● To do
All of the data below is to be copied exactly.

---------- Source information

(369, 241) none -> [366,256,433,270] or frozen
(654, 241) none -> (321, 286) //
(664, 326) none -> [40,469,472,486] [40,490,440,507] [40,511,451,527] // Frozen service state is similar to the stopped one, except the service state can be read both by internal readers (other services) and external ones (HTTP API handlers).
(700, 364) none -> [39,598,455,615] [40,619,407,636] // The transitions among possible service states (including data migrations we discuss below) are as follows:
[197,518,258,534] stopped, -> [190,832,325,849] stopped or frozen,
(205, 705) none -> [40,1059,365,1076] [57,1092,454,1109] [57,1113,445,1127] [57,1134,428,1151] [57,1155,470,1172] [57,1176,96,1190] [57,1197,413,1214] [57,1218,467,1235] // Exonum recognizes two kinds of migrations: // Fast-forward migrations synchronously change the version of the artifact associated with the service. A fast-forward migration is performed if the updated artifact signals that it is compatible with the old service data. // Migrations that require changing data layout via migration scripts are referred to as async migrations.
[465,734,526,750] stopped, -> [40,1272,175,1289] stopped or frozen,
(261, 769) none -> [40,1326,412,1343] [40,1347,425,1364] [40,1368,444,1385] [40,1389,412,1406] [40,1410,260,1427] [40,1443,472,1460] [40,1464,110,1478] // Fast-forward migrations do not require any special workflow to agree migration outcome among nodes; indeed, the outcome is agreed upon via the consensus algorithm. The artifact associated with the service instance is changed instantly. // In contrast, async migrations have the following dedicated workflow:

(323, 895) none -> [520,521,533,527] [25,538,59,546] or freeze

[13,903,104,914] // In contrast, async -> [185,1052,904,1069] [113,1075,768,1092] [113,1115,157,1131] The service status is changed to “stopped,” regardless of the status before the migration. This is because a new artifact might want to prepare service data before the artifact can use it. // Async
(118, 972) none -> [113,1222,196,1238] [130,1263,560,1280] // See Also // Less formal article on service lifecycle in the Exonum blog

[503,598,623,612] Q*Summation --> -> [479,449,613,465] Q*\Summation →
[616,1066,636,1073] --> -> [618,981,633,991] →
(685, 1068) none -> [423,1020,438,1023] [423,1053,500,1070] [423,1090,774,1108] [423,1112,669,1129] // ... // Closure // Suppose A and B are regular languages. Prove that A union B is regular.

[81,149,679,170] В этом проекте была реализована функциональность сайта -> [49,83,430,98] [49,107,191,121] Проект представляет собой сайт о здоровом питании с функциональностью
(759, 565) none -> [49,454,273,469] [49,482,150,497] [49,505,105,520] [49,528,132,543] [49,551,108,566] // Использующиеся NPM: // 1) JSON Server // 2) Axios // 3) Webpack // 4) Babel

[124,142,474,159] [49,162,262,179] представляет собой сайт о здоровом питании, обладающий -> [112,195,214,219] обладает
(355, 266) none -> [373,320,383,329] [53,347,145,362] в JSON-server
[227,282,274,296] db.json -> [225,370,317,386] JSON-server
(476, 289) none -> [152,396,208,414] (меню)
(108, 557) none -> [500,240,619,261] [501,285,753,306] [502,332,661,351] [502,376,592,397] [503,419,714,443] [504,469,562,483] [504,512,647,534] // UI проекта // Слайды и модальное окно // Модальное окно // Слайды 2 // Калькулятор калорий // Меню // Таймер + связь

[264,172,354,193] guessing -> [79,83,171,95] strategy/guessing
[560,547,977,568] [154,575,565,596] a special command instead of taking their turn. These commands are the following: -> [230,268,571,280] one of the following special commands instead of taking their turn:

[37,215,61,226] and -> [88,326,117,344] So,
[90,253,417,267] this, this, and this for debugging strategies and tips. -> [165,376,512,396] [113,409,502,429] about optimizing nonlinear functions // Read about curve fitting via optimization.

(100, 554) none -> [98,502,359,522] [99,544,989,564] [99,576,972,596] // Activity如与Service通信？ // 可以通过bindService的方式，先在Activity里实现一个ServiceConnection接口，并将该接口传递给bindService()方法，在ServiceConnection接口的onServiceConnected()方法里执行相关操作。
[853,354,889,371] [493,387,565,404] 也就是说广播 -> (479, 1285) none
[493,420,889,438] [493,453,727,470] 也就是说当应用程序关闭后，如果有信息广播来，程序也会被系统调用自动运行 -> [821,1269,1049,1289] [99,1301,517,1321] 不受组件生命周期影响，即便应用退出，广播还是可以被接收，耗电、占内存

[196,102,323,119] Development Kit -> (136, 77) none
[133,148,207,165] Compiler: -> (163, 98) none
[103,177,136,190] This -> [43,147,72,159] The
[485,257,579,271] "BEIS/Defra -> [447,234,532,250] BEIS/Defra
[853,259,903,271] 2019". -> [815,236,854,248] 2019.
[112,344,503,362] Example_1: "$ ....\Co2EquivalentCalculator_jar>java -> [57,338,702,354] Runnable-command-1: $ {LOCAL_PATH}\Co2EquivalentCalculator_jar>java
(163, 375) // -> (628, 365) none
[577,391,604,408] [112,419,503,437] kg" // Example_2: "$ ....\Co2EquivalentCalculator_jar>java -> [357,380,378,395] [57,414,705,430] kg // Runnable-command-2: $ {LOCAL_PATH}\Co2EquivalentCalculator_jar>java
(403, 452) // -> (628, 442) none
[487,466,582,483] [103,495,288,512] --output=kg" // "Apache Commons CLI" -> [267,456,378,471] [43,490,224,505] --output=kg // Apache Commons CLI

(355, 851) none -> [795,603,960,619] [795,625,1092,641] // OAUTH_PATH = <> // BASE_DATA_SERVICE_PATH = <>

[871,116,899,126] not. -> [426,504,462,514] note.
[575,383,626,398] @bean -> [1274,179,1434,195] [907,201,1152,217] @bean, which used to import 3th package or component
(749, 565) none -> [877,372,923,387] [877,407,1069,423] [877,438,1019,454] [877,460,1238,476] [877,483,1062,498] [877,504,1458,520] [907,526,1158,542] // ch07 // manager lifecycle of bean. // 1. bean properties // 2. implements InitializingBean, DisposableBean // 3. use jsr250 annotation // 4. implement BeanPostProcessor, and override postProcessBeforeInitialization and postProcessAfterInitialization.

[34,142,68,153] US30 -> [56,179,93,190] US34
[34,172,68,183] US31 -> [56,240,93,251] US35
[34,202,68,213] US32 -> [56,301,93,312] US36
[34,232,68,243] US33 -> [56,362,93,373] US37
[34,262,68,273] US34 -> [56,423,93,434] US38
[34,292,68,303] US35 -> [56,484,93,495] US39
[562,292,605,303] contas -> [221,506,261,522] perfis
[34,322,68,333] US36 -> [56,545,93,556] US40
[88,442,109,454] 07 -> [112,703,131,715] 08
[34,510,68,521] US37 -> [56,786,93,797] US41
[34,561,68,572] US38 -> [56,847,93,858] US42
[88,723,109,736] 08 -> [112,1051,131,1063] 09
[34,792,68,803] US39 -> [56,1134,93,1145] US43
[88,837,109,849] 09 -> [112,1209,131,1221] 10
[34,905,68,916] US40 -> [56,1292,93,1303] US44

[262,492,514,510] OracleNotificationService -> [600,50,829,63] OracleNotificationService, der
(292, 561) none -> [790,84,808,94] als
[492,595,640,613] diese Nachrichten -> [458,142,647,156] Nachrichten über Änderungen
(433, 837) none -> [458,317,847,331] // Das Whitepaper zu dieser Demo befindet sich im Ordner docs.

--------------------

● Expected answer
(369, 241) none -> [366,256,433,270] or frozen
(654, 241) none -> (321, 286) //
(664, 326) none -> [40,469,472,486] [40,490,440,507] [40,511,451,527] // Frozen service state is similar to the stopped one, except the service state can be read both by internal readers (other services) and external ones (HTTP API handlers).
(700, 364) none -> [39,598,455,615] [40,619,407,636] // The transitions among possible service states (including data migrations we discuss below) are as follows:
[197,518,258,534] stopped, -> [190,832,325,849] stopped or frozen,
(205, 705) none -> [40,1059,365,1076] [57,1092,454,1109] [57,1113,445,1127] [57,1134,428,1151] [57,1155,470,1172] [57,1176,96,1190] [57,1197,413,1214] [57,1218,467,1235] // Exonum recognizes two kinds of migrations: // Fast-forward migrations synchronously change the version of the artifact associated with the service. A fast-forward migration is performed if the updated artifact signals that it is compatible with the old service data. // Migrations that require changing data layout via migration scripts are referred to as async migrations.
[465,734,526,750] stopped, -> [40,1272,175,1289] stopped or frozen,
(261, 769) none -> [40,1326,412,1343] [40,1347,425,1364] [40,1368,444,1385] [40,1389,412,1406] [40,1410,260,1427] [40,1443,472,1460] [40,1464,110,1478] // Fast-forward migrations do not require any special workflow to agree migration outcome among nodes; indeed, the outcome is agreed upon via the consensus algorithm. The artifact associated with the service instance is changed instantly. // In contrast, async migrations have the following dedicated workflow:

(323, 895) none -> [520,521,533,527] [25,538,59,546] or freeze

[13,903,104,914] // In contrast, async -> [185,1052,904,1069] [113,1075,768,1092] [113,1115,157,1131] The service status is changed to “stopped,” regardless of the status before the migration. This is because a new artifact might want to prepare service data before the artifact can use it. // Async
(118, 972) none -> [113,1222,196,1238] [130,1263,560,1280] // See Also // Less formal article on service lifecycle in the Exonum blog

[503,598,623,612] Q*Summation --> -> [479,449,613,465] Q*\Summation →
[616,1066,636,1073] --> -> [618,981,633,991] →
(685, 1068) none -> [423,1020,438,1023] [423,1053,500,1070] [423,1090,774,1108] [423,1112,669,1129] // ... // Closure // Suppose A and B are regular languages. Prove that A union B is regular.

[81,149,679,170] В этом проекте была реализована функциональность сайта -> [49,83,430,98] [49,107,191,121] Проект представляет собой сайт о здоровом питании с функциональностью
(759, 565) none -> [49,454,273,469] [49,482,150,497] [49,505,105,520] [49,528,132,543] [49,551,108,566] // Использующиеся NPM: // 1) JSON Server // 2) Axios // 3) Webpack // 4) Babel

[124,142,474,159] [49,162,262,179] представляет собой сайт о здоровом питании, обладающий -> [112,195,214,219] обладает
(355, 266) none -> [373,320,383,329] [53,347,145,362] в JSON-server
[227,282,274,296] db.json -> [225,370,317,386] JSON-server
(476, 289) none -> [152,396,208,414] (меню)
(108, 557) none -> [500,240,619,261] [501,285,753,306] [502,332,661,351] [502,376,592,397] [503,419,714,443] [504,469,562,483] [504,512,647,534] // UI проекта // Слайды и модальное окно // Модальное окно // Слайды 2 // Калькулятор калорий // Меню // Таймер + связь

[264,172,354,193] guessing -> [79,83,171,95] strategy/guessing
[560,547,977,568] [154,575,565,596] a special command instead of taking their turn. These commands are the following: -> [230,268,571,280] one of the following special commands instead of taking their turn:

[37,215,61,226] and -> [88,326,117,344] So,
[90,253,417,267] this, this, and this for debugging strategies and tips. -> [165,376,512,396] [113,409,502,429] about optimizing nonlinear functions // Read about curve fitting via optimization.

(100, 554) none -> [98,502,359,522] [99,544,989,564] [99,576,972,596] // Activity如与Service通信？ // 可以通过bindService的方式，先在Activity里实现一个ServiceConnection接口，并将该接口传递给bindService()方法，在ServiceConnection接口的onServiceConnected()方法里执行相关操作。
[853,354,889,371] [493,387,565,404] 也就是说广播 -> (479, 1285) none
[493,420,889,438] [493,453,727,470] 也就是说当应用程序关闭后，如果有信息广播来，程序也会被系统调用自动运行 -> [821,1269,1049,1289] [99,1301,517,1321] 不受组件生命周期影响，即便应用退出，广播还是可以被接收，耗电、占内存

[196,102,323,119] Development Kit -> (136, 77) none
[133,148,207,165] Compiler: -> (163, 98) none
[103,177,136,190] This -> [43,147,72,159] The
[485,257,579,271] "BEIS/Defra -> [447,234,532,250] BEIS/Defra
[853,259,903,271] 2019". -> [815,236,854,248] 2019.
[112,344,503,362] Example_1: "$ ....\Co2EquivalentCalculator_jar>java -> [57,338,702,354] Runnable-command-1: $ {LOCAL_PATH}\Co2EquivalentCalculator_jar>java
(163, 375) // -> (628, 365) none
[577,391,604,408] [112,419,503,437] kg" // Example_2: "$ ....\Co2EquivalentCalculator_jar>java -> [357,380,378,395] [57,414,705,430] kg // Runnable-command-2: $ {LOCAL_PATH}\Co2EquivalentCalculator_jar>java
(403, 452) // -> (628, 442) none
[487,466,582,483] [103,495,288,512] --output=kg" // "Apache Commons CLI" -> [267,456,378,471] [43,490,224,505] --output=kg // Apache Commons CLI

(355, 851) none -> [795,603,960,619] [795,625,1092,641] // OAUTH_PATH = <> // BASE_DATA_SERVICE_PATH = <>

[871,116,899,126] not. -> [426,504,462,514] note.
[575,383,626,398] @bean -> [1274,179,1434,195] [907,201,1152,217] @bean, which used to import 3th package or component
(749, 565) none -> [877,372,923,387] [877,407,1069,423] [877,438,1019,454] [877,460,1238,476] [877,483,1062,498] [877,504,1458,520] [907,526,1158,542] // ch07 // manager lifecycle of bean. // 1. bean properties // 2. implements InitializingBean, DisposableBean // 3. use jsr250 annotation // 4. implement BeanPostProcessor, and override postProcessBeforeInitialization and postProcessAfterInitialization.

[34,142,68,153] US30 -> [56,179,93,190] US34
[34,172,68,183] US31 -> [56,240,93,251] US35
[34,202,68,213] US32 -> [56,301,93,312] US36
[34,232,68,243] US33 -> [56,362,93,373] US37
[34,262,68,273] US34 -> [56,423,93,434] US38
[34,292,68,303] US35 -> [56,484,93,495] US39
[562,292,605,303] contas -> [221,506,261,522] perfis
[34,322,68,333] US36 -> [56,545,93,556] US40
[88,442,109,454] 07 -> [112,703,131,715] 08
[34,510,68,521] US37 -> [56,786,93,797] US41
[34,561,68,572] US38 -> [56,847,93,858] US42
[88,723,109,736] 08 -> [112,1051,131,1063] 09
[34,792,68,803] US39 -> [56,1134,93,1145] US43
[88,837,109,849] 09 -> [112,1209,131,1221] 10
[34,905,68,916] US40 -> [56,1292,93,1303] US44

[262,492,514,510] OracleNotificationService -> [600,50,829,63] OracleNotificationService, der
(292, 561) none -> [790,84,808,94] als
[492,595,640,613] diese Nachrichten -> [458,142,647,156] Nachrichten über Änderungen
(433, 837) none -> [458,317,847,331] // Das Whitepaper zu dieser Demo befindet sich im Ordner docs.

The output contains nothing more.